Thu May 22 07:44:55 UTC 2008

Hi,

On Wed, 2008-05-21 at 13:10 -0500, David Teigland wrote:
> On Wed, May 21, 2008 at 06:09:24PM +0100, Steven Whitehouse wrote:
> > >From 317b0076b8b1a27b51a8eb47a64d495fdb956ac5 Mon Sep 17 00:00:00 2001
> > From: Steven Whitehouse <swhiteho at redhat.com>
> > Date: Wed, 21 May 2008 17:21:42 +0100
> > Subject: [PATCH] [GFS2] Fix ordering bug in lock_dlm
> > 
> > This looks like a lot of change, but in fact its not. Mostly its
> > things moving from one file to another.
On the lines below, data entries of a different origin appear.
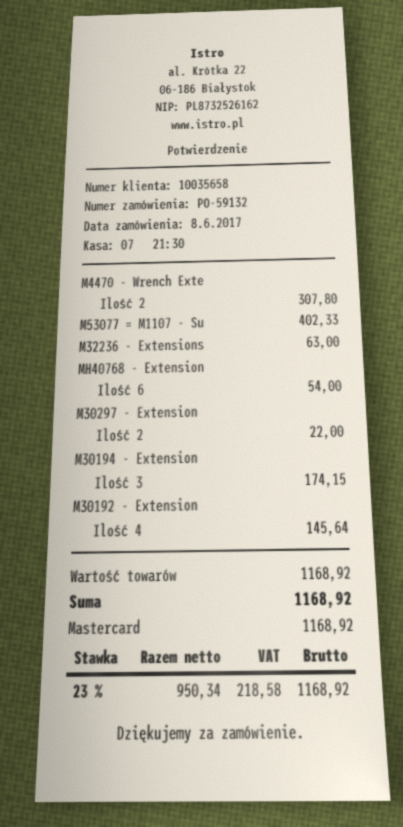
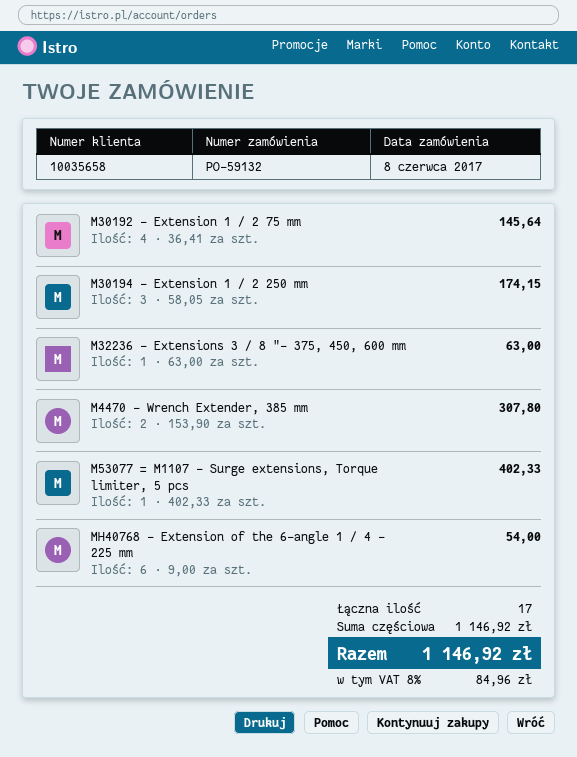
M30297 - Extension: 2 for 22.00 -> none
subtotal: 1168.92 -> 1146.92
tax: 23% = 218.58 -> 8% = 84.96
total: 1168.92 -> 1146.92

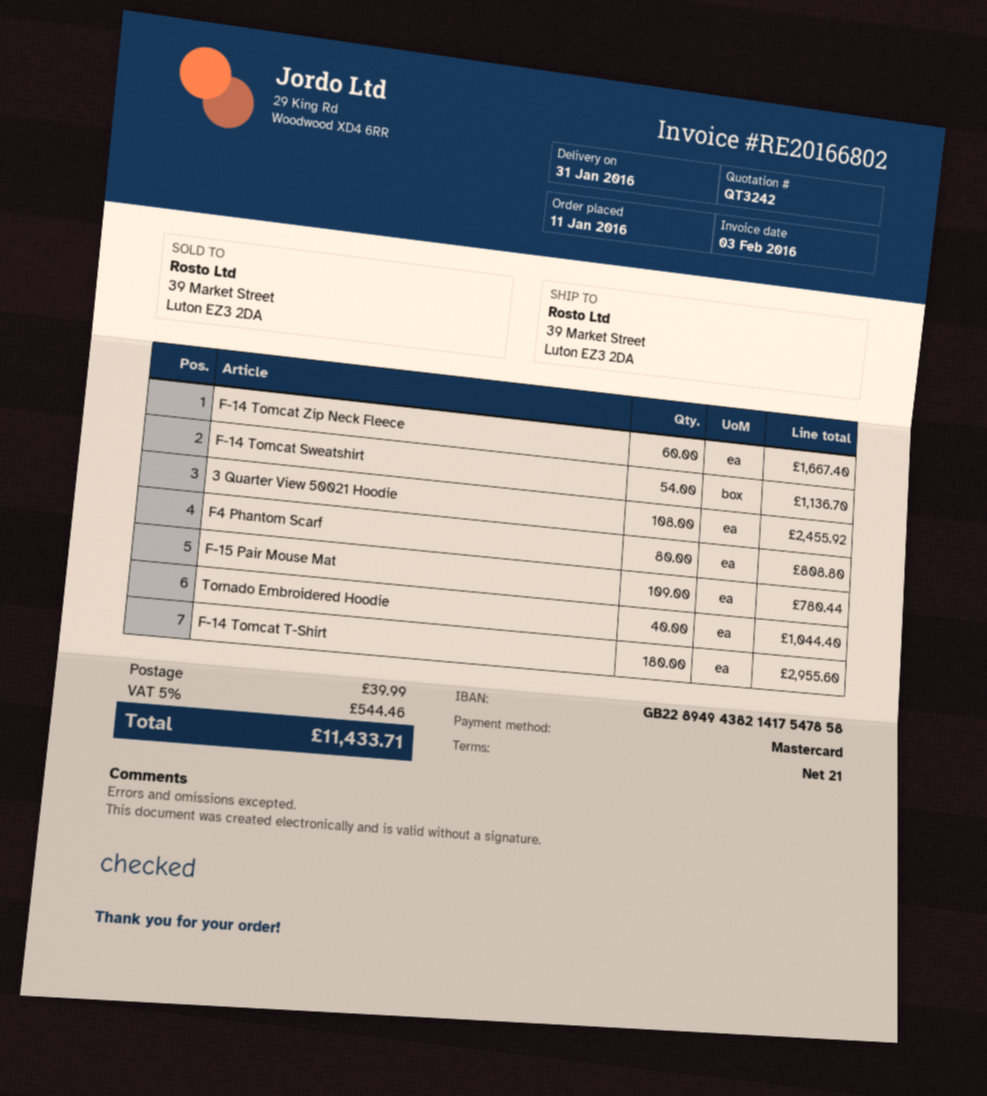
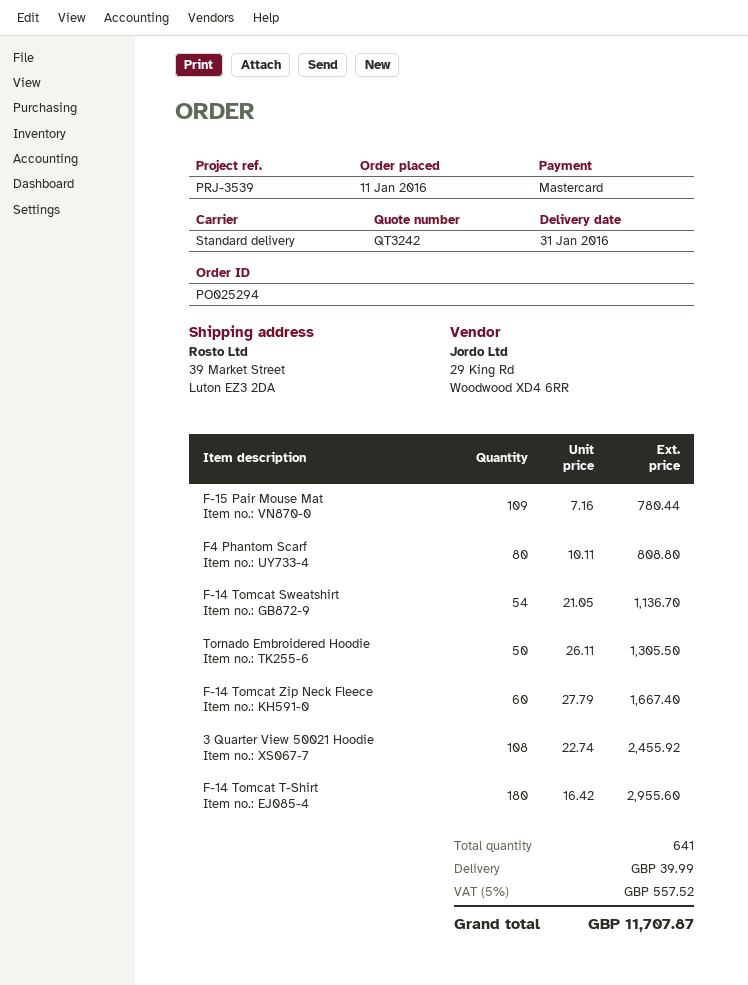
Tornado Embroidered Hoodie: 40 for 1044.40 -> 50 for 1305.50
tax: 5% = 544.46 -> 5% = 557.52
total: 11433.71 -> 11707.87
The change is just that
> > instead of queuing lock completions and callbacks from the DLM
> > we now pass them directly to GFS2.
> > 
> > This gives us a net loss of two list heads per glock (a fair
> > saving in memory) plus a reduction in the latency of delivering
> > the messages to GFS2, plus we now have one thread fewer as well.
> > There was a bug where callbacks and completions could be delivered
> > in the wrong order due to this unnecessary queuing which is fixed
> > by this patch.
> 
> Several things,
> 
> 1. These are very significant changes.  There's nothing terribly wrong
>    with that, but it's important to get that straight.
> 
> 2. Moving large chunks of code along with making significant changes
>    makes it impossible to see what changed and what didn't.  In relation
>    to point 1, a small number of actual lines changed doesn't make it
>    insignificant, it's what those changes *do*.
> 
> 3. These changes require us to fork the lock modules for gfs1 and gfs2.
>    That's fine, it's been coming for quite a while anyway. (more below)
> 
> 4. I'll continue to maintain the original lock_dlm for gfs1.  You and
>    other gfs folks can own the new one and do whatever you like with it
>    without me getting in the way.
> 
> Now, how to fork the lock modules.  There shouldn't be much trouble
> adapting gfs_controld to cope with the two different lock_dlm's.  The one
> main problem I see is that the name of the module "lock_dlm" can't really
> be changed; it's a long standing part of the API/ABI, user interface,
> documentation, ...  But I don't think it's feasible to have two different
> files named lock_dlm.ko on the system.
> 
> The only solution I've been able to come up with is for the upstream
> lock_dlm module to be merged into the gfs2 module, along with the
> lock_nolock module.  We'd still be able to use gfs2 in the same old way,
> refering to lock_dlm and lock_nolock, but it just wouldn't be a separate
> module.  This has been the plan for a long time anway.  Initially, nothing
> functional would need to change between gfs2 and lock_dlm even though
> they're in the same module (it's the same thing we did with the
> lock_harness).  Breaking down the barrier between them could then begin,
> though, and be done incrementally.
> 
> So, when gfs2 looks for "lock_dlm" or "lock_nolock" it would look within
> the scope of its own kernel module.  For gfs1, it would continue to look
> for separate modules named lock_dlm and lock_nolock.
> 
Yes, I'd like to do it that way. For one thing it would reduce the
number of lookups we have to do on glocks when we get replies from the
DLM. It would also be possible to eliminate a number of fields which are
duplicated between struct gfs2_glock and struct gdlm_lock resulting in a
considerably reduced memory requirement.

Steve.